Kopi tubruk literally means “collision coffee”. The concoction can be found in many parts of Indonesia, particularly in Java and Bali. Sources say kopi tubruk stems from a similar recipe brought over by traders from the Middle East, where it is known as “mud coffee.” Kopi tubruk is the simplest recipe for preparing coffee. To make a cup, one needs to add two teaspoons of ground coffee and sugar according to one’s taste.
Next, pour in boiling water, and let it “cook” the coffee for a while until most of the grounds have settled to the bottom according to Evi Mariani.
Some say kopi tubruk needs finely ground coffee, while others prefer coarsely ground.

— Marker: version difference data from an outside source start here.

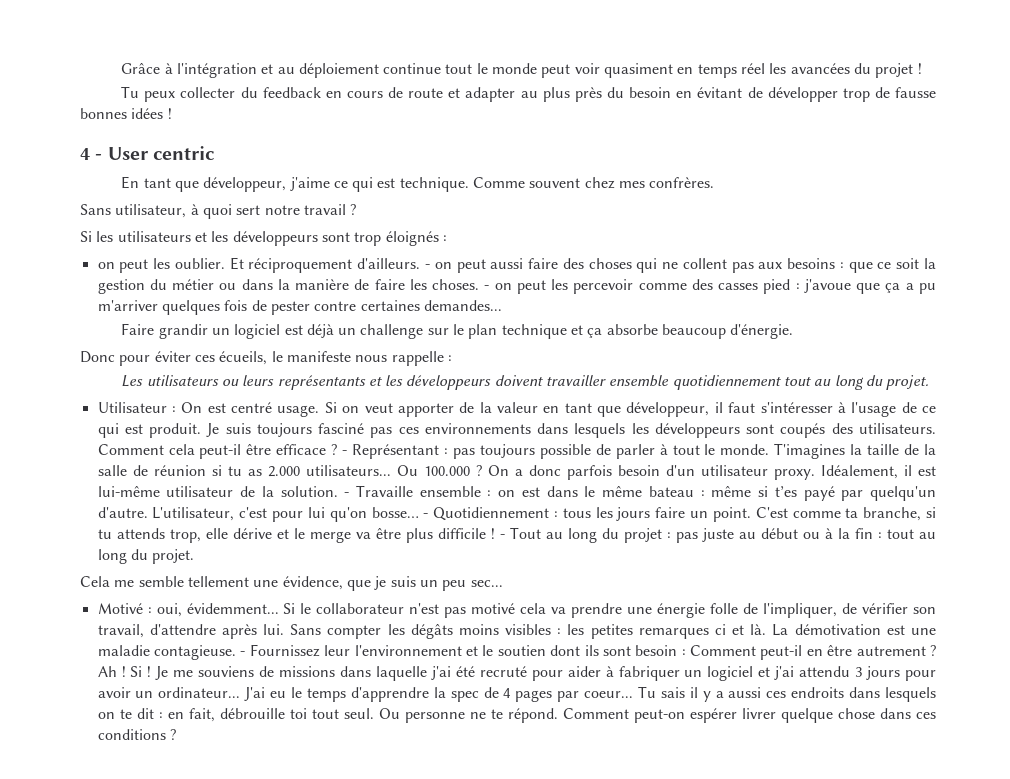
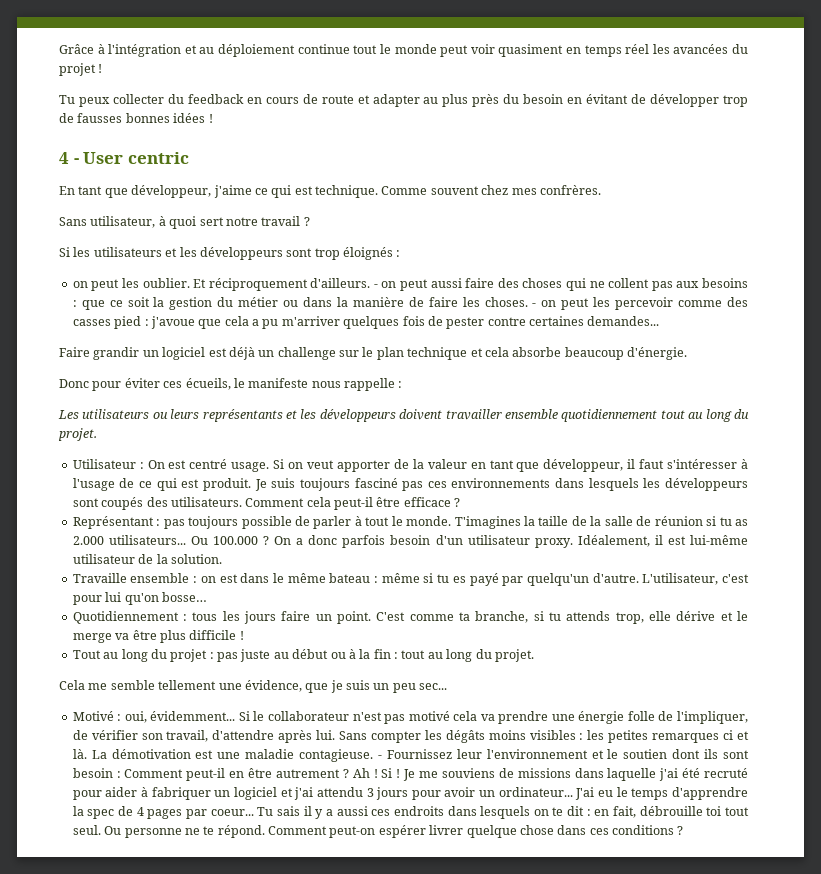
- Tu peux collecter du feedback en cours de route et adapter au plus près du besoin en évitant de développer trop de fausse bonnes idées !
+ Tu peux collecter du feedback en cours de route et adapter au plus près du besoin en évitant de développer trop de fausses bonnes idées !
- - on peut les percevoir comme des casses pied : j'avoue que ça a pu m'arriver quelques fois de pester contre certaines demandes...
+ - on peut les percevoir comme des casses pied : j'avoue que cela a pu m'arriver quelques fois de pester contre certaines demandes...
- Faire grandir un logiciel est déjà un challenge sur le plan technique et ça absorbe beaucoup d'énergie.
+ Faire grandir un logiciel est déjà un challenge sur le plan technique et cela absorbe beaucoup d'énergie.
- Comment cela peut-il être efficace ? - Représentant : pas toujours possible de parler à tout le monde.
+ Comment cela peut-il être efficace ?
+ Représentant : pas toujours possible de parler à tout le monde.
- Idéalement, il est lui-même utilisateur de la solution. - Travaille ensemble : on est dans le même bateau : même si t’es payé par quelqu'un d'autre.
+ Idéalement, il est lui-même utilisateur de la solution.
+ Travaille ensemble : on est dans le même bateau : même si tu es payé par quelqu'un d'autre.
- L'utilisateur, c'est pour lui qu'on bosse… - Quotidiennement : tous les jours faire un point.
+ L'utilisateur, c'est pour lui qu'on bosse…
+ Quotidiennement : tous les jours faire un point.
- C'est comme ta branche, si tu attends trop, elle dérive et le merge va être plus difficile ! - Tout au long du projet : pas juste au début ou à la fin : tout au long du projet.
+ C'est comme ta branche, si tu attends trop, elle dérive et le merge va être plus difficile !
+ Tout au long du projet : pas juste au début ou à la fin : tout au long du projet.

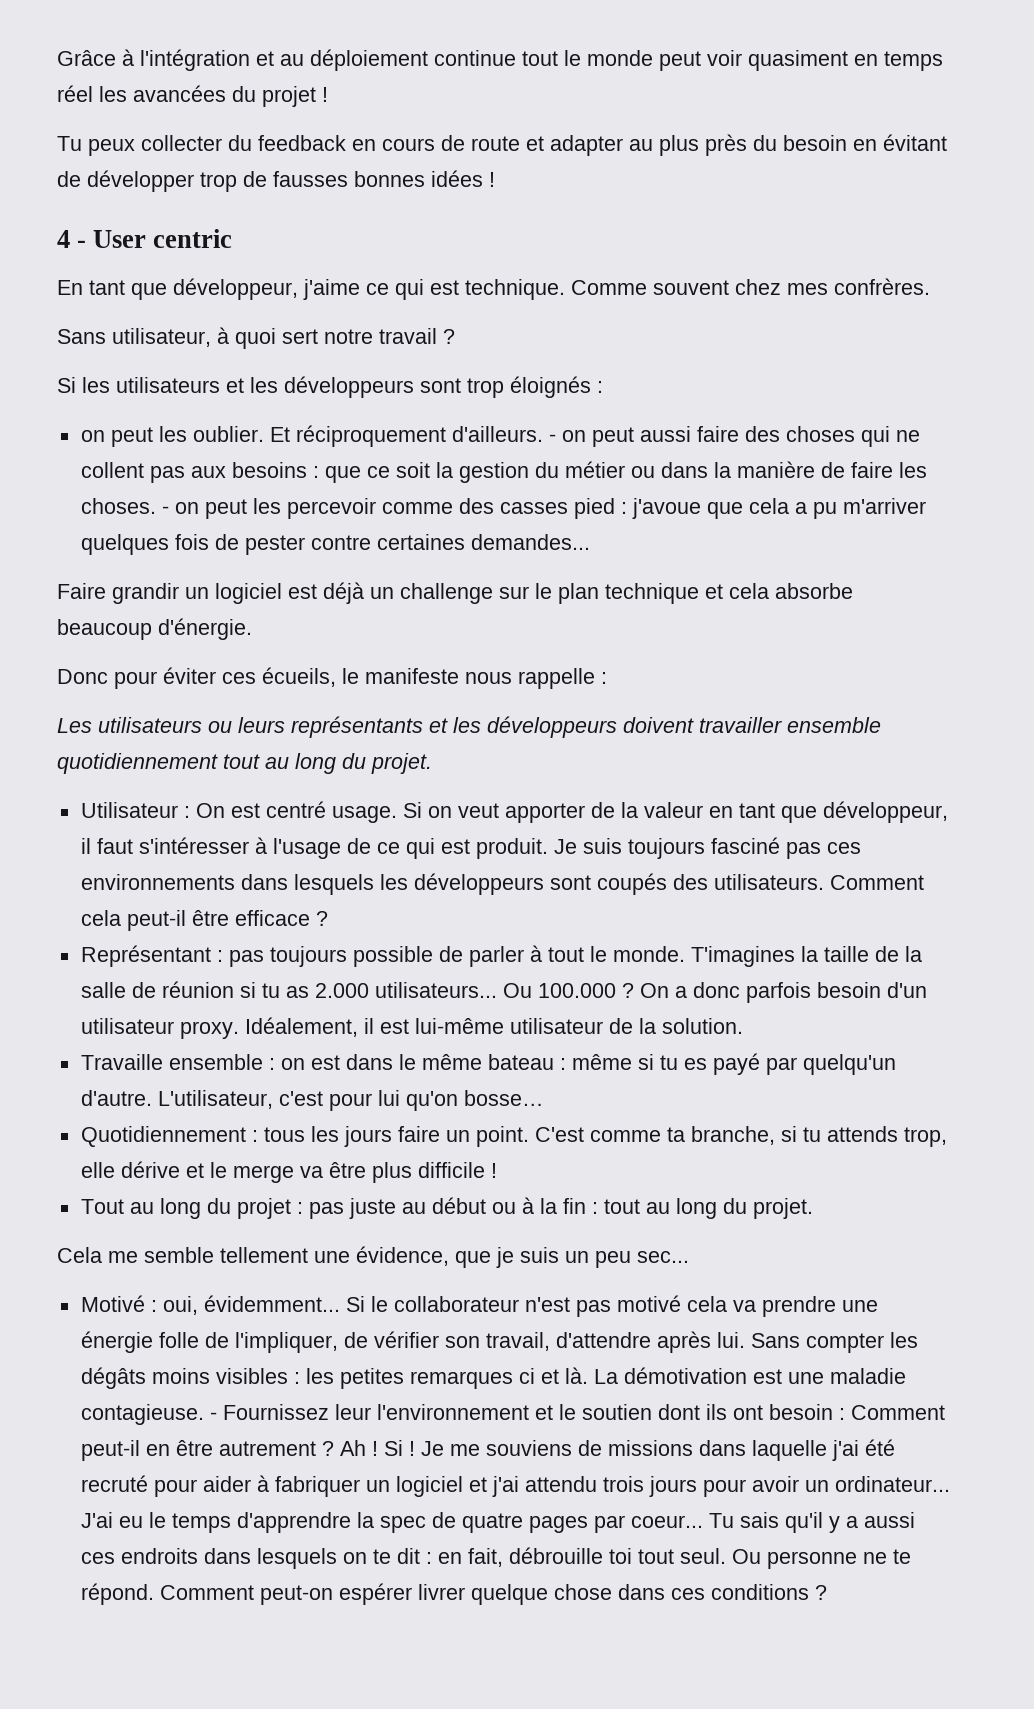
- - Fournissez leur l'environnement et le soutien dont ils sont besoin : Comment peut-il en être autrement ?
+ - Fournissez leur l'environnement et le soutien dont ils ont besoin : Comment peut-il en être autrement ?
- Je me souviens de missions dans laquelle j'ai été recruté pour aider à fabriquer un logiciel et j'ai attendu 3 jours pour avoir un ordinateur...
+ Je me souviens de missions dans laquelle j'ai été recruté pour aider à fabriquer un logiciel et j'ai attendu trois jours pour avoir un ordinateur...
- J'ai eu le temps d'apprendre la spec de 4 pages par coeur...
+ J'ai eu le temps d'apprendre la spec de quatre pages par coeur...
- Tu sais il y a aussi ces endroits dans lesquels on te dit : en fait, débrouille toi tout seul.
+ Tu sais qu'il y a aussi ces endroits dans lesquels on te dit : en fait, débrouille toi tout seul.

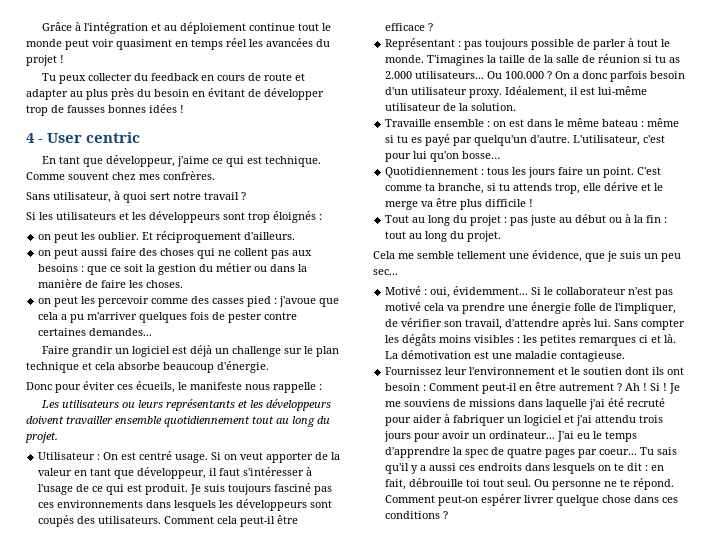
- Et réciproquement d'ailleurs. - on peut aussi faire des choses qui ne collent pas aux besoins : que ce soit la gestion du métier ou dans la manière de faire les choses. - on peut les percevoir comme des casses pied : j'avoue que cela a pu m'arriver quelques fois de pester contre certaines demandes...
+ Et réciproquement d'ailleurs.
+ on peut aussi faire des choses qui ne collent pas aux besoins : que ce soit la gestion du métier ou dans la manière de faire les choses.
+ on peut les percevoir comme des casses pied : j'avoue que cela a pu m'arriver quelques fois de pester contre certaines demandes...
- La démotivation est une maladie contagieuse. - Fournissez leur l'environnement et le soutien dont ils ont besoin : Comment peut-il en être autrement ?
+ La démotivation est une maladie contagieuse.
+ Fournissez leur l'environnement et le soutien dont ils ont besoin : Comment peut-il en être autrement ?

Most Indonesians, however, buy the common coffee brands from any given warung (locale store).
Devotees say the key to proper kopi tubruk is in the water. Hot water from water dispensers is often not hot enough to cook the coffee grounds. Uncooked grounds will remain floating on the surface.
Variants of kopi tubruk include kopi susu (milk coffee), in which one adds sweetened condensed milk. A less common variant involves mixing the coffee with avocado juice.
Many Indonesians enjoy the drink with sweet snacks, including pisang goreng (fried banana).
People advise against swallowing the remaining grounds at the bottom. Although there have been no reports of health related issues, many find the intensely bitter taste unpleasant.
Another tip, don’t reuse the grounds to make a second cup.
Traditionally in villages, the drink is considered a male privilege. Nevertheless, over time, more and more women have come to enjoy it too.
It is recommended to sip kopi tubruk, and munch an accompanying snack, while enjoying the comfort of your front porch in the company of friends and family as the afternoon rain comes down.